The 140,615 patients analyzed overall had a median follow up of 57.7 months, and 47.5% of patients had ≥ 60 months of follow-up. Mean (SD) patient age was 58.6 (11.9) years, ranging 18–90. Postoperatively, 123,947 (88.1%) remained pathologically DCIS, whereas 16,668 (11.9%) were found to have invasive disease (Fig. 1).
Five-year OS was 95.8% (95% CI 95.7–96.0%). Following adjustment, greater time to surgery (TTS), with multiple other factors, was independently associated with poorer survival (eTable 2). A total of 39,364 (28.0%) patients had > 1 surgery date recorded. A sensitivity analysis (eTable 3) excluding these women from the adjusted analysis found surgical delay significantly associated with OS (HR 1.12; 95% CI 1.09–1.16; P < 0.0001).

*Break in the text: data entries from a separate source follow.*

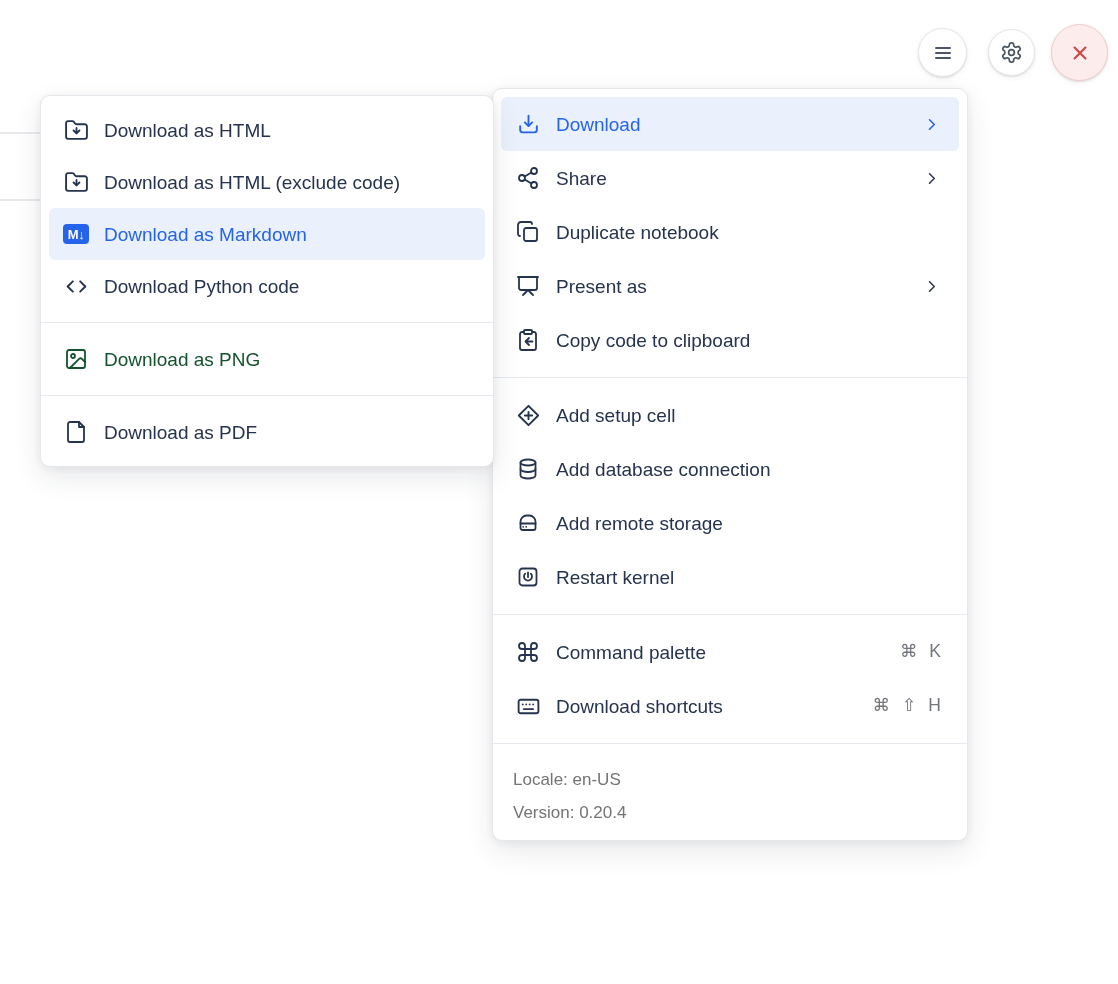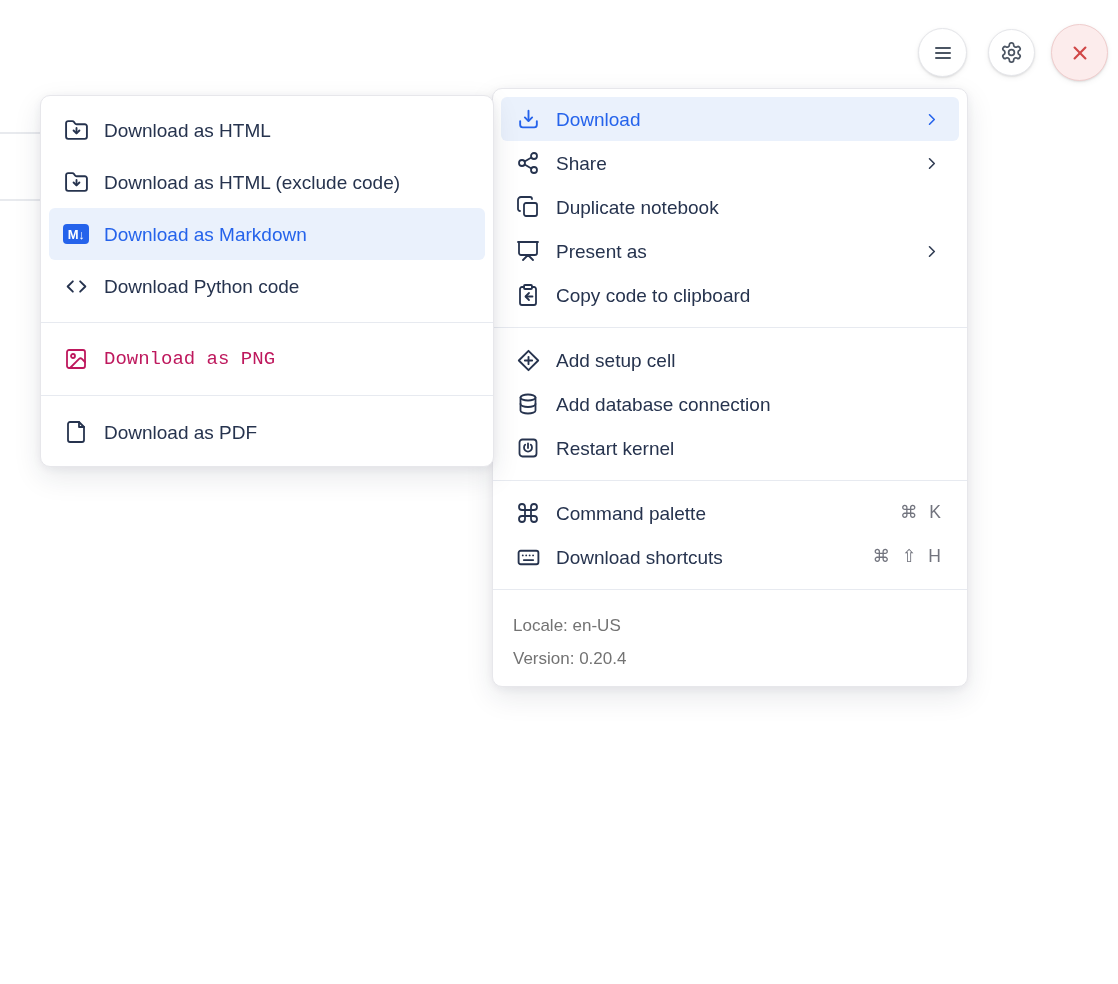--- a/index.html
+++ b/index.html
@@ -36,7 +36,7 @@
     color:#26334e;white-space:nowrap;
   }
   .submenu .menu-item{height:52px;}
-  .mainmenu .menu-item{height:44px;}
+  .mainmenu .menu-item{height:54px;}
   .menu-item.highlighted{background:#eaf1fc;color:#2563eb;}
   .menu-item.disabled{color:#be185d;cursor:default;font-family:Liberation Mono, monospace;}
 

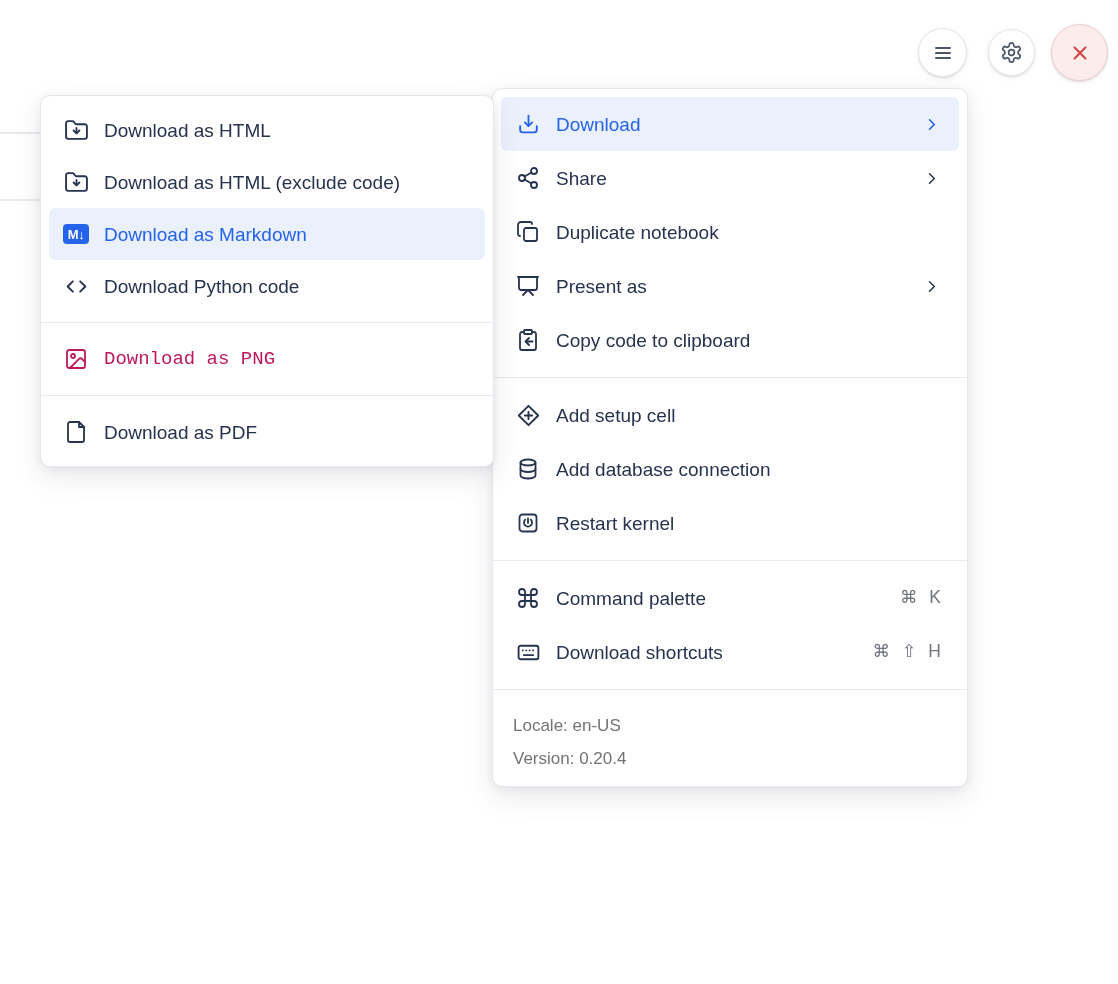--- a/index.html
+++ b/index.html
@@ -38,7 +38,7 @@
   .submenu .menu-item{height:52px;}
   .mainmenu .menu-item{height:54px;}
   .menu-item.highlighted{background:#eaf1fc;color:#2563eb;}
-  .menu-item.disabled{color:#be185d;cursor:default;font-family:Liberation Mono, monospace;}
+  .menu-item.disabled{color:#14532d;cursor:default;}
 
   .mi-icon{width:26px;height:26px;flex:none;display:flex;align-items:center;justify-content:center;}
   .mi-label{flex:none;}

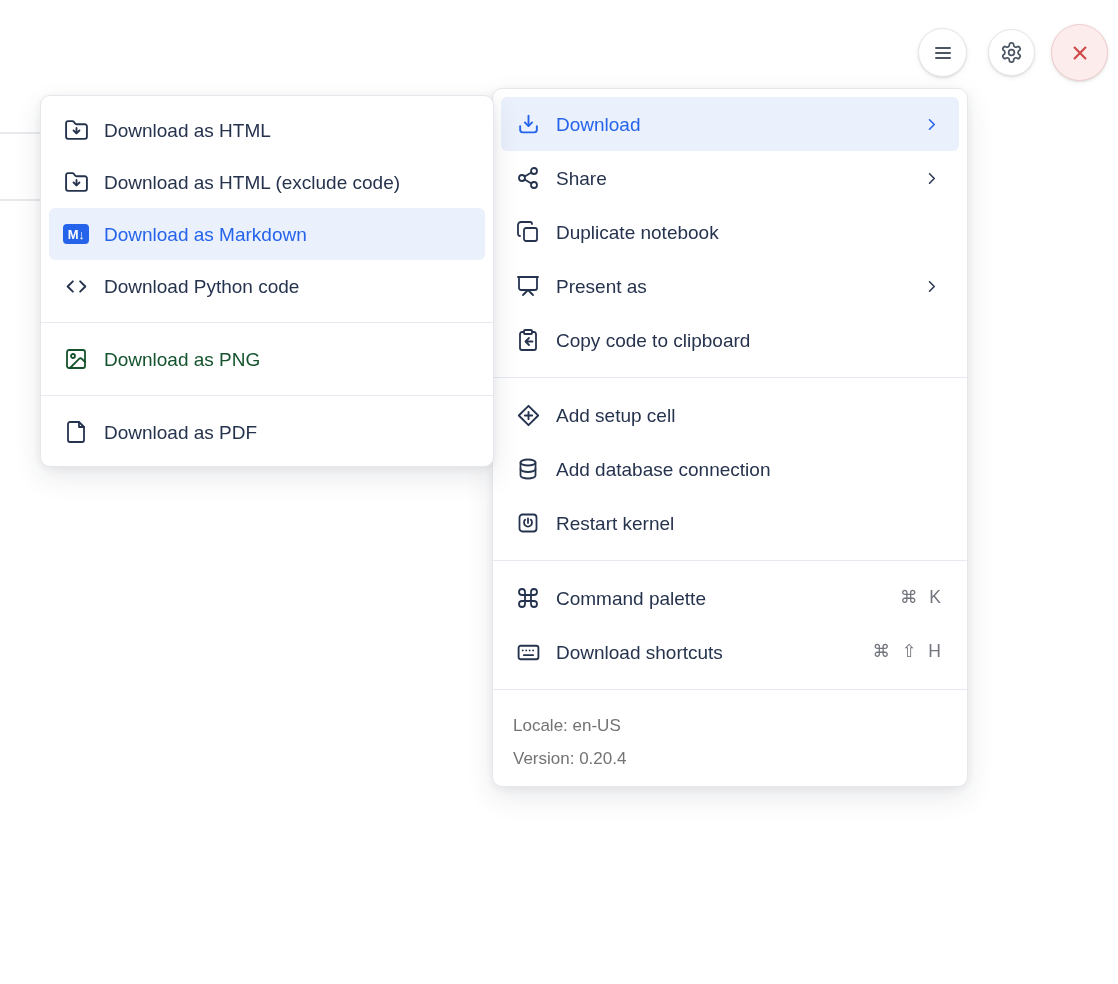--- a/index.html
+++ b/index.html
@@ -175,6 +175,17 @@
     <div class="menu-item">
       <span class="mi-icon">
         <svg width="24" height="24" viewBox="0 0 24 24" fill="none" stroke="currentColor" stroke-width="1.8" stroke-linecap="round" stroke-linejoin="round">
+            <path d="M4.5 12.5v-1.8a6.2 6.2 0 0 1 6.2-6.2h2.6a6.2 6.2 0 0 1 6.2 6.2v1.8"></path>
+            <path d="M4.5 12.5h15V17a2 2 0 0 1-2 2h-11a2 2 0 0 1-2-2Z"></path>
+            <path d="M7.2 15.8h.01"></path>
+            <path d="M10.2 15.8h.01"></path>
+          </svg>
+      </span>
+      <span class="mi-label">Add remote storage</span>
+    </div>
+    <div class="menu-item">
+      <span class="mi-icon">
+        <svg width="24" height="24" viewBox="0 0 24 24" fill="none" stroke="currentColor" stroke-width="1.8" stroke-linecap="round" stroke-linejoin="round">
             <rect x="3.5" y="3.5" width="17" height="17" rx="3"></rect>
             <path d="M12 7.5v4.5"></path>
             <path d="M9.2 8.7a4 4 0 1 0 5.6 0"></path>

There were 123,947 patients analyzed after excluding those with invasive disease. Mean (SD) age for these patients was 58.7 (11.9) years (range 18–90); 7422 (6.0%) patients died, and adjusted 5-year OS was 96.0% (Fig. 2). Adjusted associations between analyzed variables and OS in patients with noninvasive disease are shown in eTable 4.
Among the 16,668 patients found postoperatively to have invasion, mean (SD) age was 57.3 (12.4) years (range 19–90). Within this cohort, 2730 (16.4%) patients died and the adjusted 5-year OS was 94.9% (Fig. 2). eTable 5 demonstrates the adjusted associations between analyzed variables and OS in patients with invasion.
Delay to Surgery
Unadjusted median delay from diagnosis to surgery was 38 (IQR: 24–58) days. Patients with intervals of ≤ 30, 31–60, 61–90, 91–120, 121–180, 181–240, and 241–365 days accounted for 37.6%, 38.9%, 14.6%, 5.2%, 2.8%, 0.6%, and 0.3% of the total number, respectively. Patient characteristics are summarized by preoperative interval in eTable 6. After adjustment, characteristics independently associated with increased TTS included Black and Asian race, Hispanic ethnicity, lack of high school diploma, metropolitan setting, greater treating facility distance, transfers of care, and increased Charlson comorbidity score, among others (Table 1). Added risk of death from all causes for each 30-day interval delay increase was 7.4% (HR 1.07; 95% CI 1.05–1.10; P < 0.0001) for the entire cohort. Survival point estimates by delay group are listed in eFig. 1 and eTable 7.
Among those without invasion, individuals with intervals of ≤ 30, 31–60, 61–90, 91–120, 121–180, 181–240, and 241–365 days accounted for 38.7%, 38.6%, 14.1%, 5.0%, 2.6%, 0.6%, and 0.3% of the cohort, respectively. The added risk of death from all causes for each 30-day interval increase in delay among the noninvasive cohort was 7.3% (HR 1.07; 95% CI 1.05–1.10; P < 0.0001) (eTable 4).
Among the invasive patients, the progressive delay categories accounted for 28.8%, 41.0%, 18.5%, 6.8%, 3.8%, 0.7%, and 0.4% of the cohort, respectively. The added risk of death from all causes for each 30-day interval increase in delay among the invasive cohort was 6.8% (HR 1.07; 95% CI 1.01–1.13; P = 0.0306; eTable 5).
As shown in Fig. 3 and Table 2, invasive cancer was increasingly found with greater delay, as well as associated with insurance status, facility distance and volume, transfers of care, year of diagnosis, comorbidities, grade, and ER status. After adjustment, increasing delay to surgery in the entire cohort was an independent predictor of invasion (OR 1.13; 95% CI 1.10–1.15; P < 0.001). Among patients with postoperative diagnosis of invasive disease, median invasion measured 5.0 mm (range 0–480). Additional independent predictors of invasion are elaborated in Table 2. A sensitivity analysis in which women having > 1 surgery date were excluded from the adjusted analysis (eTable 8) found that increasing delay to surgery remained an independent predictor of invasion (OR 1.12 per month delay; 95% CI 1.10–1.15; P < 0.001). There was no significant difference in the survival effect from delay between women with or without invasion on pathology (P = 0.507).